CBO needs more fans!

June 24th, 2015 at 10:06 am

Though his title veers into hyperbolic clickbait, Howard Gleckman makes an important point in a post this AM, one I’ve made as well. Gleckman argues that in their recent analysis of the impact of repealing the Affordable Care Act on deficits and growth, the budget office was unable to give us a reliable, accurate point estimate.

The problem is that it’s beyond our analytic capability to reliably know the impact of taking a complex policy like the ACA out of a complex economy. Too damn many moving parts in both the economy and the policy.
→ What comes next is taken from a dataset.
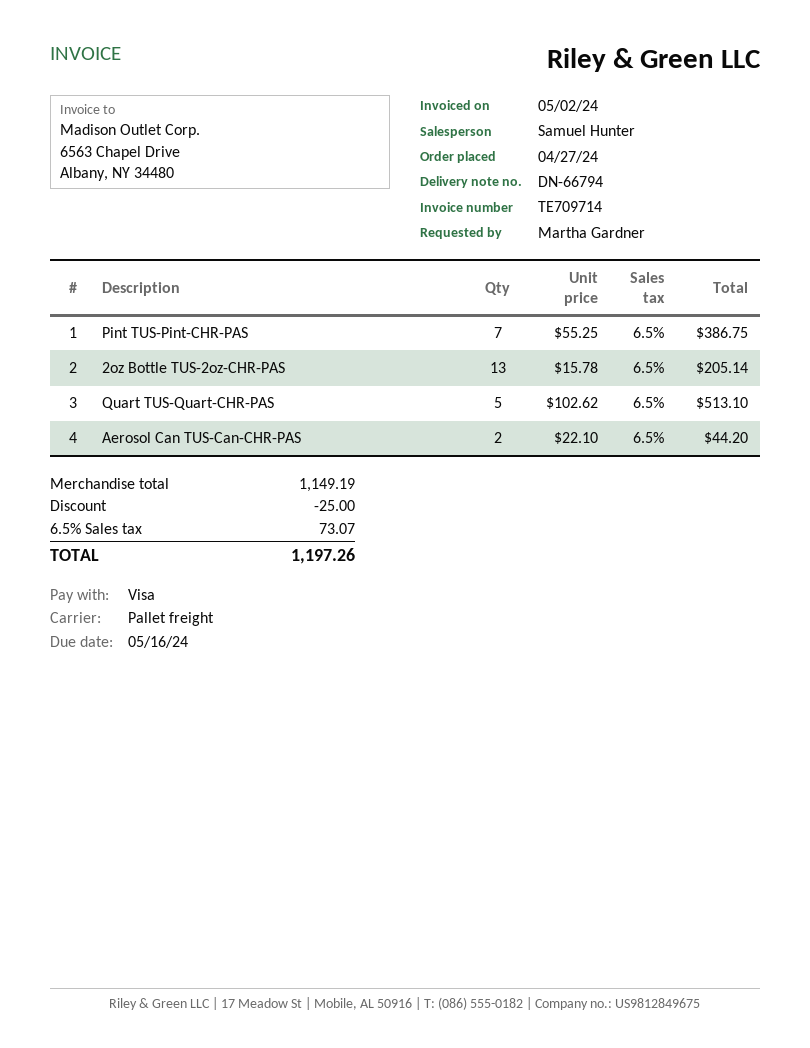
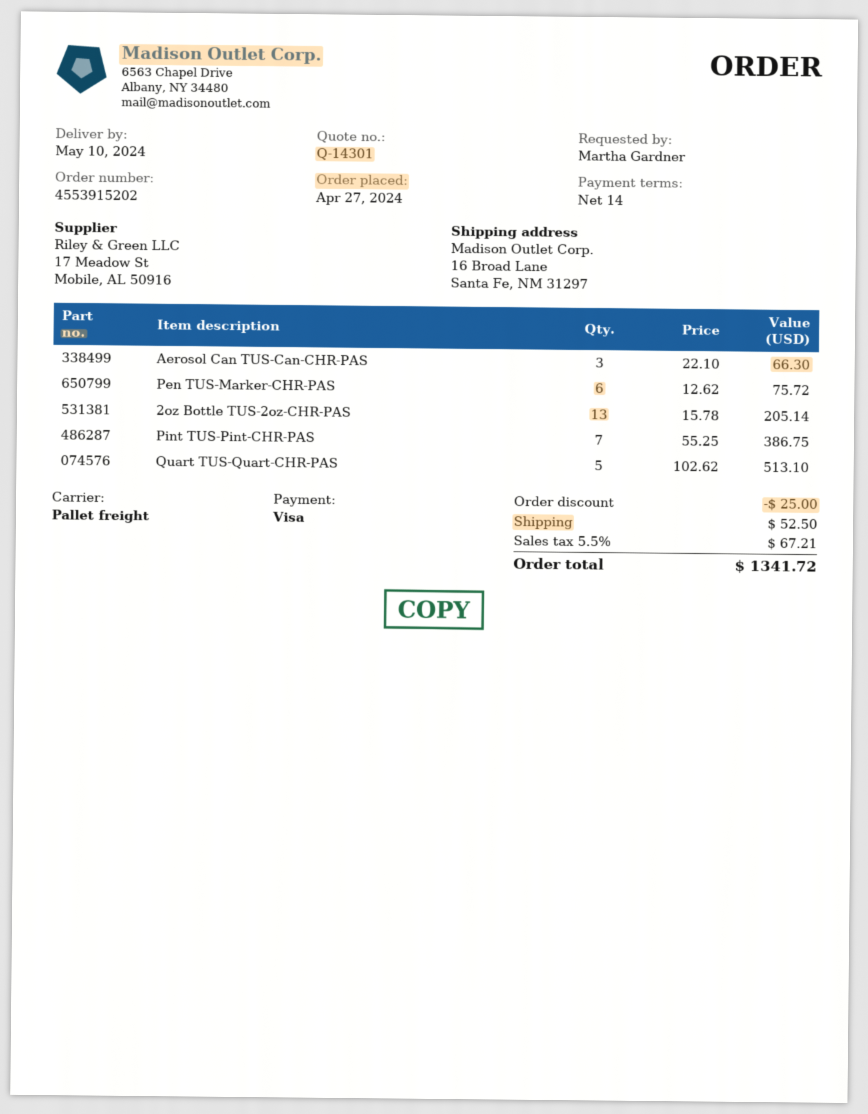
Aerosol Can TUS-Can-CHR-PAS: 2 x 22.10 = 44.20 -> 3 x 22.10 = 66.30
Pen TUS-Marker-CHR-PAS: none -> 6 x 12.62 = 75.72
shipping: none -> 52.50
tax: 6.5% = 73.07 -> 5.5% = 67.21
total: 1197.26 -> 1341.72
Gleckman correctly notes, for example, that guessing the impact of repeal on health care prices or labor supply within a meaningful range is, if not impossible, near enough that trying to do so will not provide policymakers with useful, usable information. (At least with labor supply, CBO is probably right that repeal would increase it, for one reason by re-instituting job lock; but pinpointing the magnitude over a decade is beyond our skill.)

Gleckman points out that to their credit, the budget office clearly admits their limits in this case (from their report; my bold):

“Although CBO and JCT’s best estimate is that repealing the ACA would increase federal budget deficits by $137 billion over the 2016–2025 period…the effects…could differ, in either direction, from the central estimates…by a sum that exceeds that amount. Thus, the uncertainty is sufficiently great that repealing the ACA could in fact reduce deficits over that period—or could increase deficits by a substantially larger margin than the agencies have estimated.”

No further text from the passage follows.